Maschinenübersetzung – wie funktioniert das

Übersetzungsmaschinen existieren schon seit den 1950-er Jahren. Dennoch hat erst seit einigen Jahren ihre Bedeutung zugelegt. Bei allen maschinellen Übersetzungen gelten die neuronalen Maschinen als am weitesten entwickelt. Dabei lernen künstliche Netzwerke das Übersetzen zwischen zwei Sprachen. Die Maschine analysiert und verarbeitet den Text. Nicht nur direkte Übersetzungen werden erstellt. Auch Sprach-Muster und -Struktur werden erkannt.


Gratis angeboten werden solche Übersetzungen von Google, DeepL, Translate und mehr. Technikfirmen wie Google, Microsoft arbeiten mit diesen Übersetzungen. Auch Amazon führt so eine Maschine. Apple gab wiederum bekannt, dass das Betriebssystem iOS 14 eine Übersetzungsapp nutzen wird.

Bei Gratistools zu bedenken ist, dass persönliche Daten eingegebenen werden.

Mit dem Hintergrundwissen, dass neuronale Übersetzungsmaschinen relativ neu sind, ist ihre Entwicklung bewundernswert. Eigentlich befindet sich die Maschinenübersetzung noch am Anfang. Aber ihre Entwicklung geschieht schnell. Viele Firmen nutzen schon jetzt die Maschinenübersetzung. Fehler werden von Menschen nachgearbeitet. Für Übersetzer*innen kann das ein Grund zur Sorge sein.
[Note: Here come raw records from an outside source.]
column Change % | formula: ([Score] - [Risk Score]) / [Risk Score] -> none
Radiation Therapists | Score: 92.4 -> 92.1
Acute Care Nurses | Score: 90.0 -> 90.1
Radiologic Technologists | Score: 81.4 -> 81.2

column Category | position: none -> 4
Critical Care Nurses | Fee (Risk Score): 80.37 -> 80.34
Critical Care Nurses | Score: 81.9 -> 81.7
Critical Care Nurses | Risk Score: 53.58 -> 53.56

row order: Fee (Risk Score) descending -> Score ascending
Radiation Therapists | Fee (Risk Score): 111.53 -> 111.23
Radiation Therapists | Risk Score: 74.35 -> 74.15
Übersetzungssoftware – wann nutzen

Maschinelle Übersetzung hat einige Vorteile. Immerhin geschieht die Übersetzung innerhalb von Sekunden und ist meist kostenlos. Allerdings machen die Maschinen die menschlichen Übersetzer*innen nicht damit überflüssig. Bei besonderen Textarten oder regionalen Besonderheiten sind Maschinenübersetzungen kaum geeignet. Auch vor der Veröffentlichung maschinell formulierter Texte sollte diese ein Mensch lektorieren.

Darum sind Menschen im Lektoren- und Übersetzungsbereich nicht ersetzbar.
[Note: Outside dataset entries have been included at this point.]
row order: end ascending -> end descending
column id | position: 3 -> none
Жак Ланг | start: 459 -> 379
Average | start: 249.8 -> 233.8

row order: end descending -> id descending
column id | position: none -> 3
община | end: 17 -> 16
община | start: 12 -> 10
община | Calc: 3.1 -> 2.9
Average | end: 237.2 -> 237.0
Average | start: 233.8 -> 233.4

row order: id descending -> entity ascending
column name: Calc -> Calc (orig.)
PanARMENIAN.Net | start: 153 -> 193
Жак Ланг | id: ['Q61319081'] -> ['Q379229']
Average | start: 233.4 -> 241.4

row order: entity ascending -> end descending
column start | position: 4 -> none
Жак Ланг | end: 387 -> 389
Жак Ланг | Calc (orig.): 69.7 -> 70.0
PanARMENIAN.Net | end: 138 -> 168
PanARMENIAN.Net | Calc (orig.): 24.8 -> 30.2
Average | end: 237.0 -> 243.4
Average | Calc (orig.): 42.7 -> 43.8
Einst sollten PCs mathematische Aufgaben erledigen. Genau zu übersetzen ist eine andere Aufgabe. Übersetzungen sind nämlich keine logische Arbeit. Eine wörtliche Übersetzung kann sogar falsch sein. Stattdessen ist Übersetzen kreativ. Mit kontext- oder kulturabhängigen Texten kommt die Software nicht klar. Um den Sinn der Worte zu verstehen, sind Sprachwissen, Kontextwissen, idiomatische Ausdrücke, Stil, interkulturelle Kompetenz und bei Unternehmen auch das Wissen über Markenbewusstsein und der Unternehmenssprache eine Pflicht.

Zum Beispiel benötigen viele Menschen immer wieder englische Übersetzungen, denn am häufigsten wird in Deutschland in das Englische übersetzt. Hierzu ist viel Detailarbeit und Sprechexpertise gefragt. Daher ist ein englisches Übersetzungsbüro ideal dazu geeignet, um deutsche Texte in die englische Sprache übersetzen zu lassen.

Übersetzungen der Zukunft

Maschinen können einen groben Inhalt verstehen. Zur Unternehmenskommunikation sind aber Sprachgenauigkeit und Sprachstil wichtig. Hierzu sollte sich an Fachpersonal gewendet werden. Ist Schnelligkeit wichtig, sind Maschinenübersetzungen und menschliche Überarbeitungen zu kombinieren.